Durosimi O’Stoat pulled his overcoat tightly around him, in a forlorn effort to keep at bay the icy wind that was blowing in from the Atlantic. He hoped it would be worth his while, following Mr Squash for yet another long night of apparently aimless wandering. It puzzled Durosimi why the Sasquatch should have chosen to return to The Squid and Teapot at Christmas; after all, there is no good reason why anyone should be celebrating the season here on this most miserable of islands, Hopeless, Maine. The sorcerer, who was inclined to judge everyone by his own set of standards, could only conclude that the Sasquatch must have had an excellent, and probably dubious, motive to want to return.
For night after night, Durosimi trudged around after Mr Squash, keeping a safe distance downwind, and ducking into shadows at the slightest hint of discovery. When, after a week, and the whole enterprise seemed to be fruitless, he finally decided to cut his losses. It was during that eleventh hour that Durosimi overheard a snatch of conversation which, while heralding no clue as to why the Sasquatch had returned, made his catalogue of discomforts almost worthwhile.

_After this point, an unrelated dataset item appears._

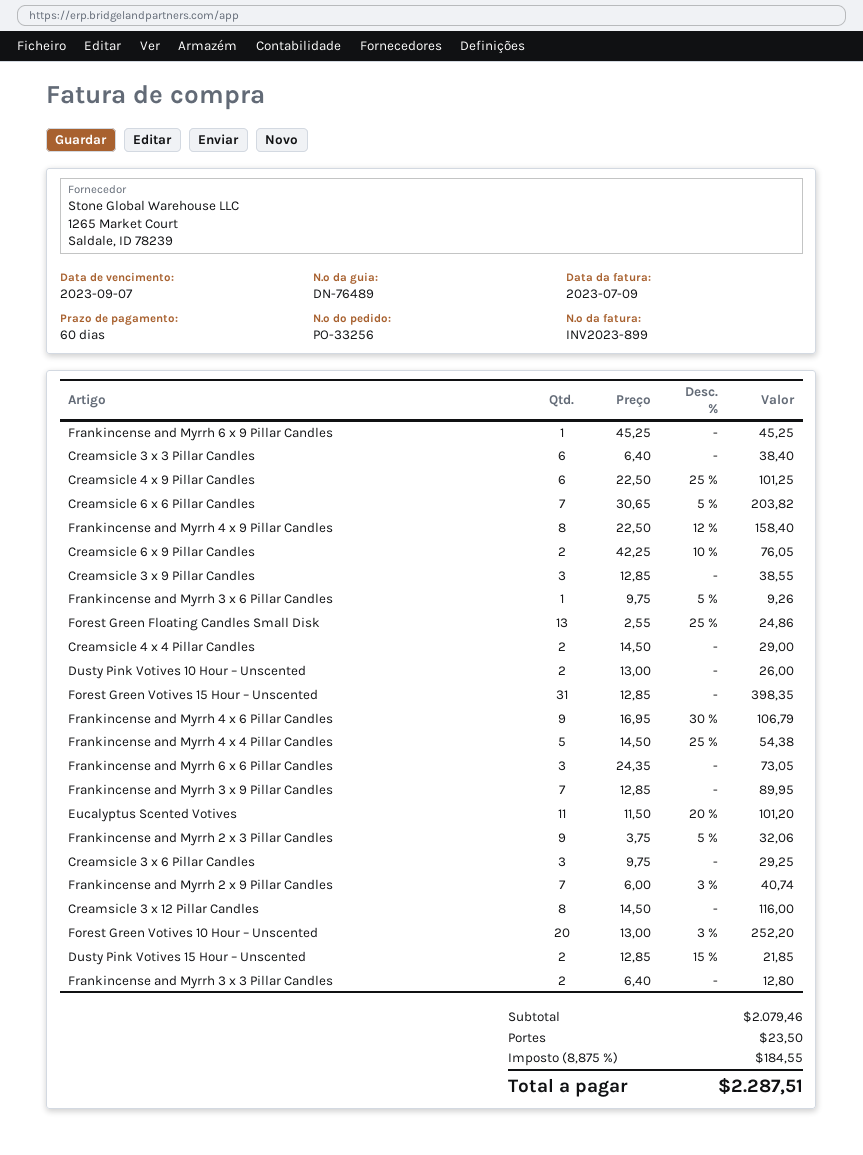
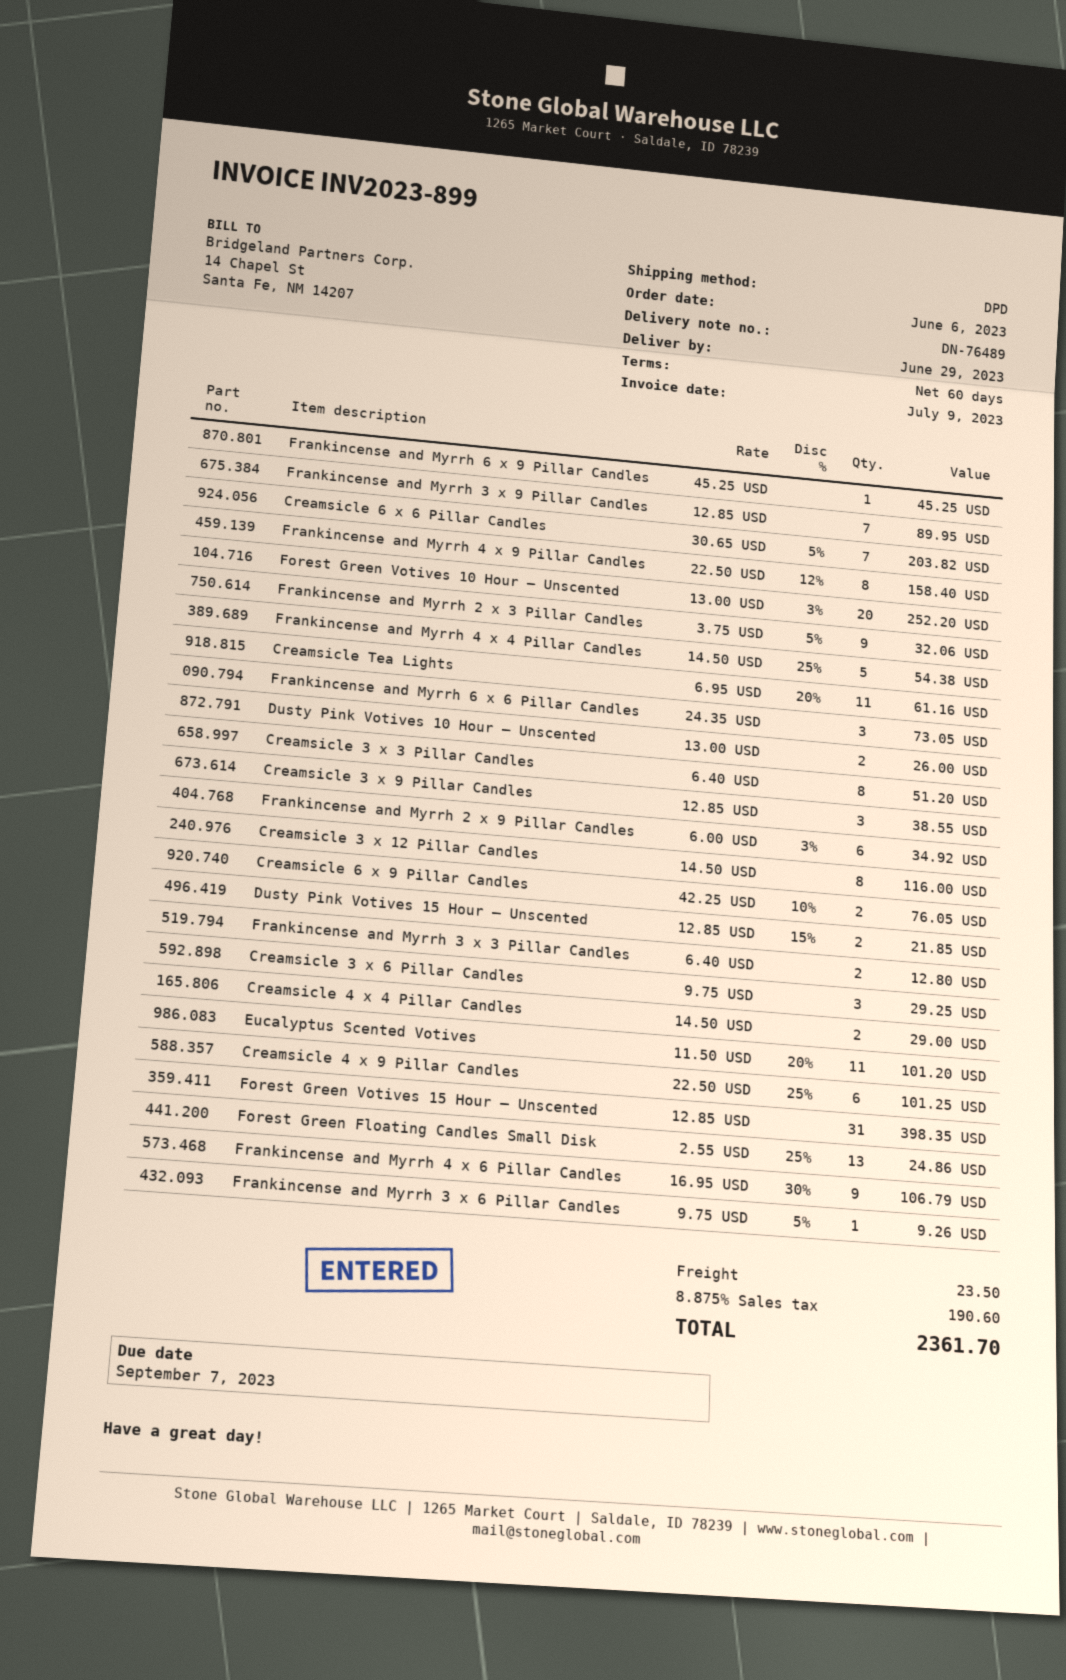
Creamsicle 3 x 3 Pillar Candles: 6 x 6.40 = 38.40 -> 8 x 6.40 = 51.20
Frankincense and Myrrh 2 x 9 Pillar Candles: 7 x 6.00 - 3% = 40.74 -> 6 x 6.00 - 3% = 34.92
Creamsicle Tea Lights: none -> 11 x 6.95 - 20% = 61.16
tax: 8.875% = 184.55 -> 8.875% = 190.60
total: 2287.51 -> 2361.70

“If the need arises,” he heard Mr Squash declare to Reggie Upton, “I can always build another portal to Tibet, or, indeed, to anywhere I choose. They’re not difficult to do.”
Durosimi held no illusions that Mr Squash would let him in on his secrets, but it was enough to know that these mysterious portals had been man-made (or Sasquatch-made in this instance) and not some natural phenomenon that could never be replicated. Durosimi was confident that, if the business of building a portal could be achieved by some overgrown neanderthal (his words), then he, the greatest sorcerer in the Northern Hemisphere (again, his words, unsurprisingly), would, with the application of his genius, be able to produce something at least as wonderful, if not better.
With these thoughts in his head, and the metaphorical bit lodged firmly between his teeth, Durosimi was now totally convinced that somewhere in his formidable library, hidden in that vast assortment of ancient tomes, forbidden grimoires, therimoires, diabologues, spell-books and an almost complete set of farmers’ almanacs, would lie the secret words which would open a portal to anywhere in the world, or, who knows, even the universe.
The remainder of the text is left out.